▶ _Task brief_
Up to and including the line holding "- From the results", write out the data exactly from its first line, but not the pictures.
START Recorded data
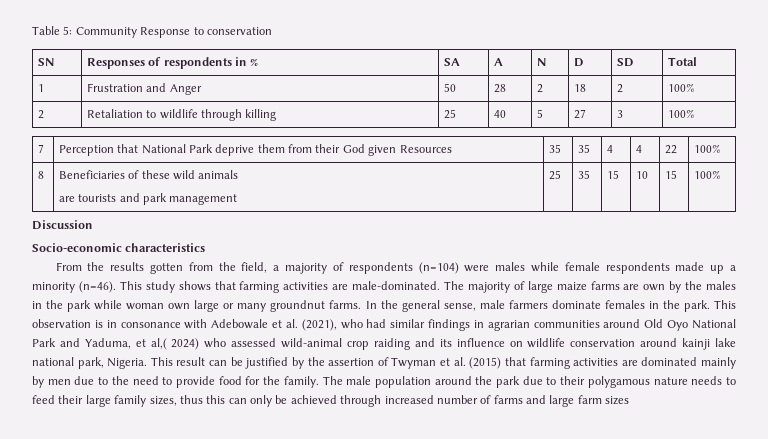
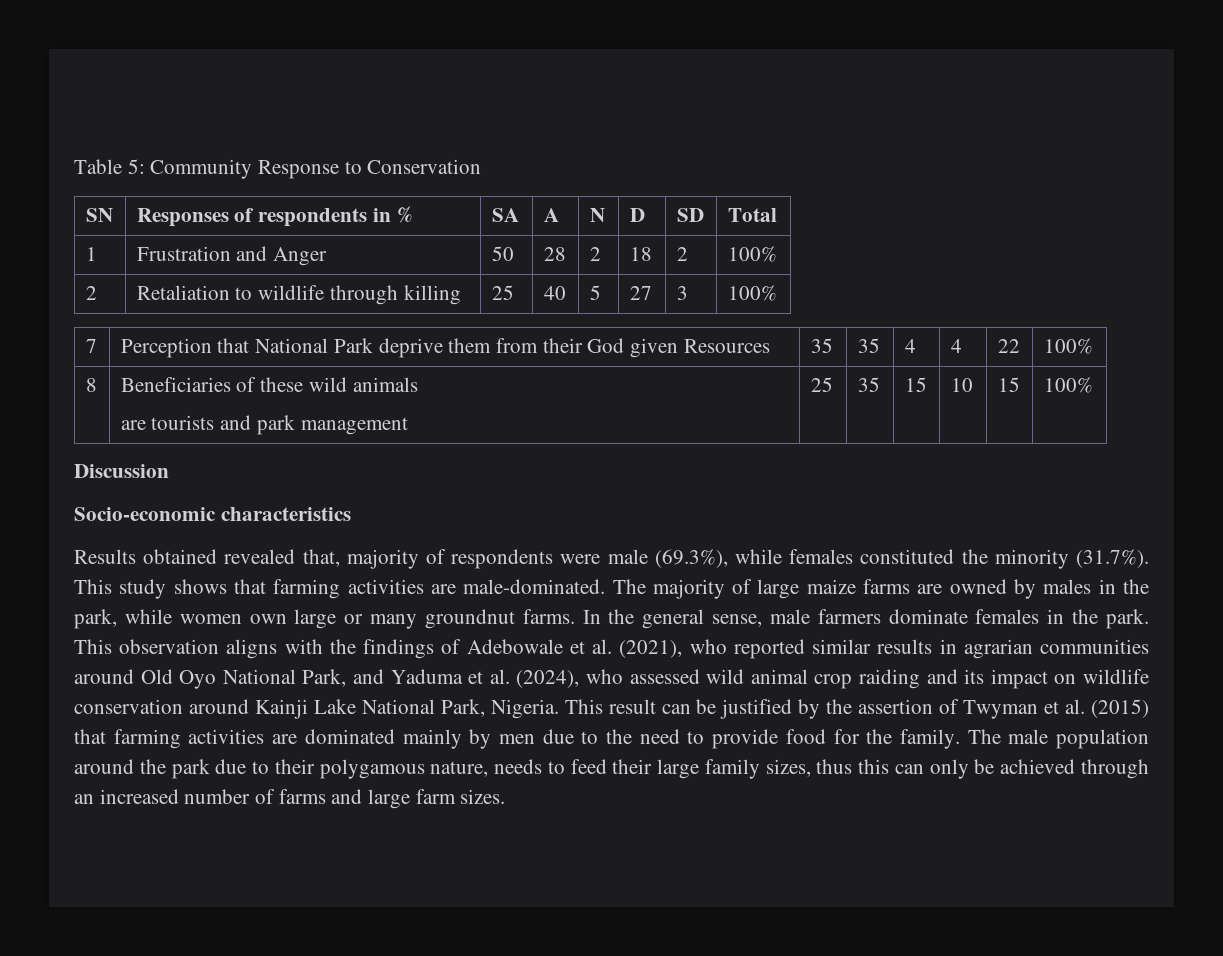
- Table 5: Community Response to conservation
+ Table 5: Community Response to Conservation
- From the results gotten from the field, a majority of respondents (n=104) were males while female respondents made up a minority (n=46). This study shows that farming activities are male-dominated.
+ Results obtained revealed that, majority of respondents were male (69.3%), while females constituted the minority (31.7%). This study shows that farming activities are male-dominated.
- The majority of large maize farms are own by the males in the park while woman own large or many groundnut farms.
+ The majority of large maize farms are owned by males in the park, while women own large or many groundnut farms.
- This observation is in consonance with Adebowale et al. (2021), who had similar findings in agrarian communities around Old Oyo National Park and Yaduma, et al,( 2024) who assessed wild-animal crop raiding and its influence on wildlife conservation around kainji lake national park, Nigeria.
+ This observation aligns with the findings of Adebowale et al. (2021), who reported similar results in agrarian communities around Old Oyo National Park, and Yaduma et al. (2024), who assessed wild animal crop raiding and its impact on wildlife conservation around Kainji Lake National Park, Nigeria.
- The male population around the park due to their polygamous nature needs to feed their large family sizes, thus this can only be achieved through increased number of farms and large farm sizes
+ The male population around the park due to their polygamous nature, needs to feed their large family sizes, thus this can only be achieved through an increased number of farms and large farm sizes.

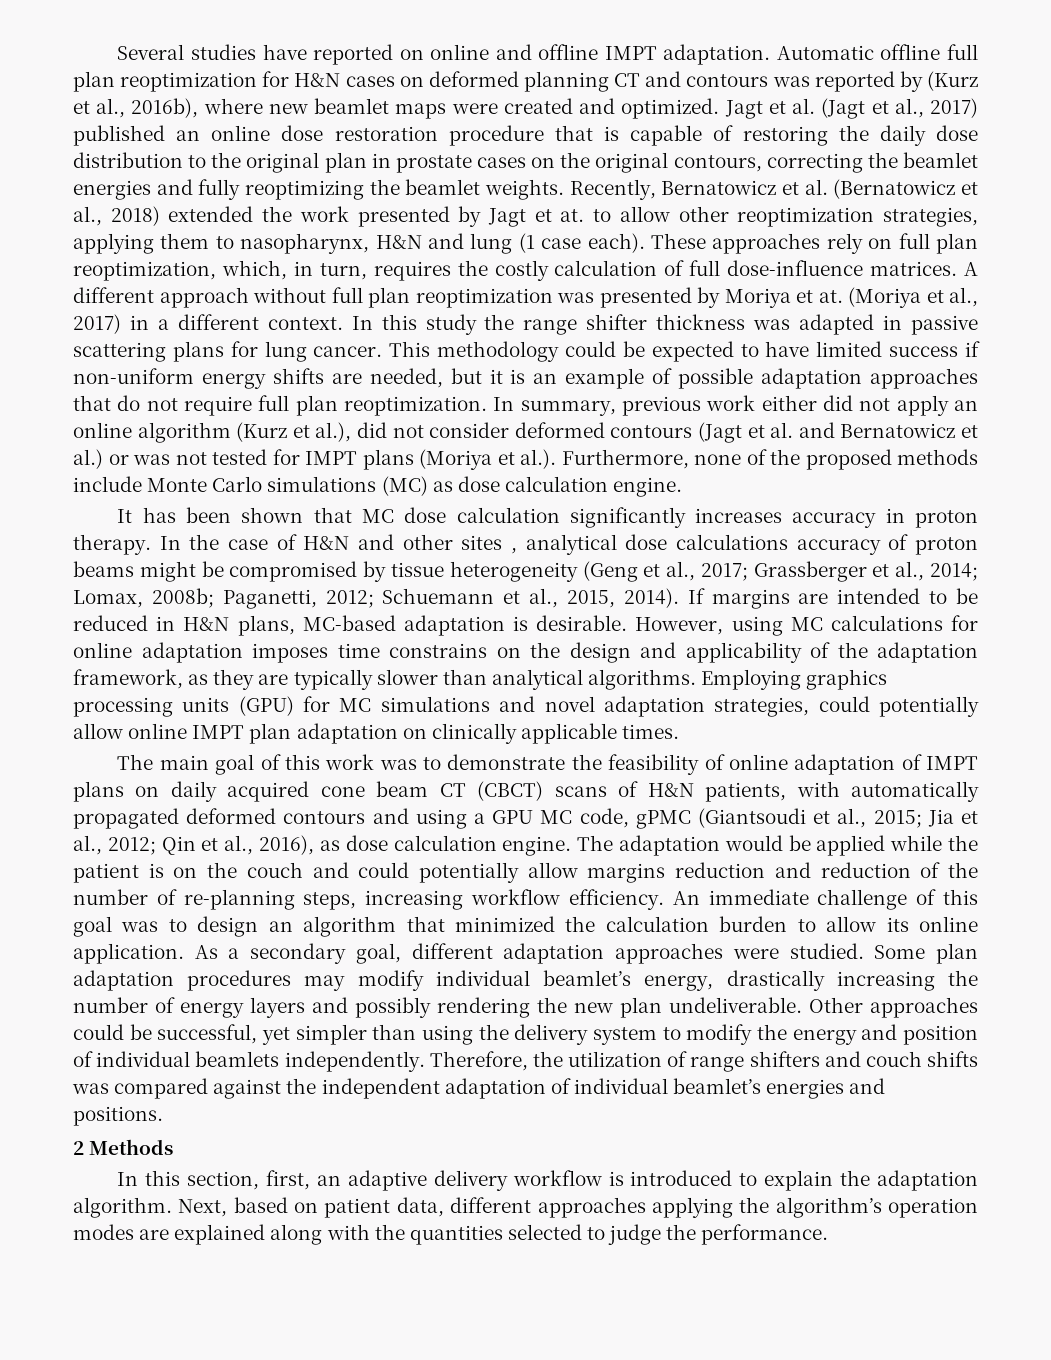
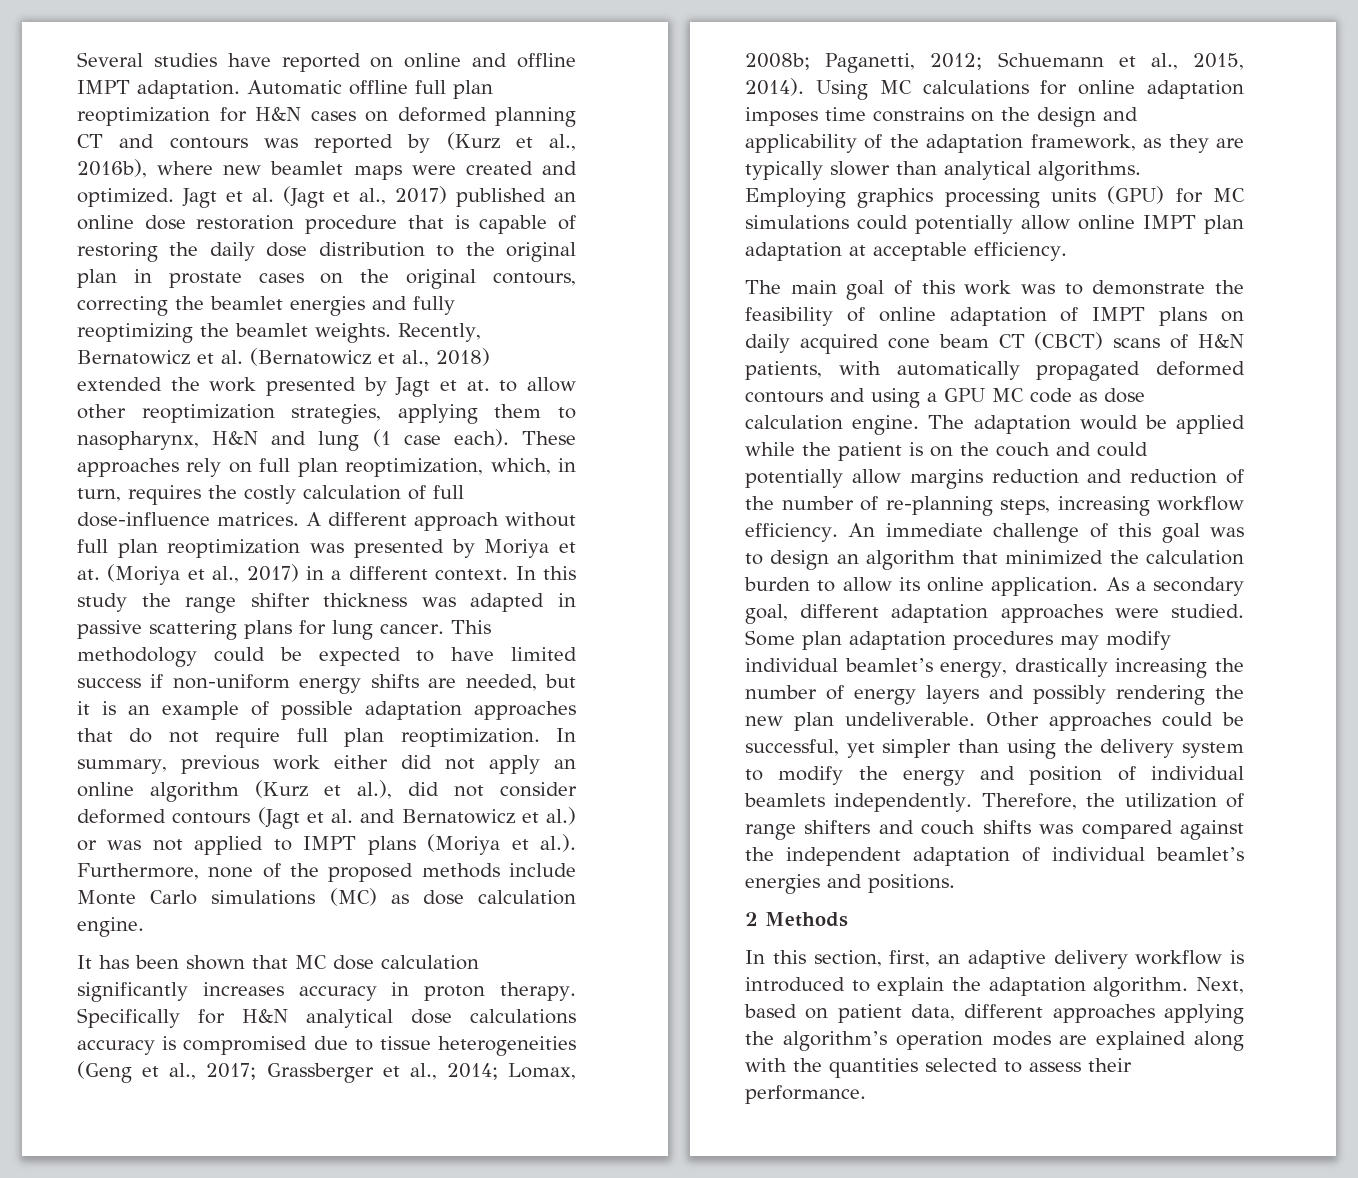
- In summary, previous work either did not apply an online algorithm (Kurz et al.), did not consider deformed contours (Jagt et al. and Bernatowicz et al.) or was not tested for IMPT plans (Moriya et al.). Furthermore, none of the proposed methods include Monte Carlo simulations (MC) as dose calculation engine.
+ In summary, previous work either did not apply an online algorithm (Kurz et al.), did not consider deformed contours (Jagt et al. and Bernatowicz et al.) or was not applied to IMPT plans (Moriya et al.). Furthermore, none of the proposed methods include Monte Carlo simulations (MC) as dose calculation engine.
- In the case of H&N and other sites , analytical dose calculations accuracy of proton beams might be compromised by tissue heterogeneity (Geng et al., 2017; Grassberger et al., 2014; Lomax, 2008b; Paganetti, 2012; Schuemann et al., 2015, 2014).
+ Specifically for H&N analytical dose calculations accuracy is compromised due to tissue heterogeneities (Geng et al., 2017; Grassberger et al., 2014; Lomax, 2008b; Paganetti, 2012; Schuemann et al., 2015, 2014).
- If margins are intended to be reduced in H&N plans, MC-based adaptation is desirable. However, using MC calculations for online adaptation imposes time constrains on the design and applicability of the adaptation framework, as they are typically slower than analytical algorithms.
+ Using MC calculations for online adaptation imposes time constrains on the design and applicability of the adaptation framework, as they are typically slower than analytical algorithms.
- Employing graphics processing units (GPU) for MC simulations and novel adaptation strategies, could potentially allow online IMPT plan adaptation on clinically applicable times.
+ Employing graphics processing units (GPU) for MC simulations could potentially allow online IMPT plan adaptation at acceptable efficiency.
- The main goal of this work was to demonstrate the feasibility of online adaptation of IMPT plans on daily acquired cone beam CT (CBCT) scans of H&N patients, with automatically propagated deformed contours and using a GPU MC code, gPMC (Giantsoudi et al., 2015; Jia et al., 2012; Qin et al., 2016), as dose calculation engine.
+ The main goal of this work was to demonstrate the feasibility of online adaptation of IMPT plans on daily acquired cone beam CT (CBCT) scans of H&N patients, with automatically propagated deformed contours and using a GPU MC code as dose calculation engine.
- Next, based on patient data, different approaches applying the algorithm’s operation modes are explained along with the quantities selected to judge the performance.
+ Next, based on patient data, different approaches applying the algorithm’s operation modes are explained along with the quantities selected to assess their performance.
END Recorded data
▶ _Response for this exercise_
- Table 5: Community Response to conservation
+ Table 5: Community Response to Conservation
- From the results gotten from the field, a majority of respondents (n=104) were males while female respondents made up a minority (n=46). This study shows that farming activities are male-dominated.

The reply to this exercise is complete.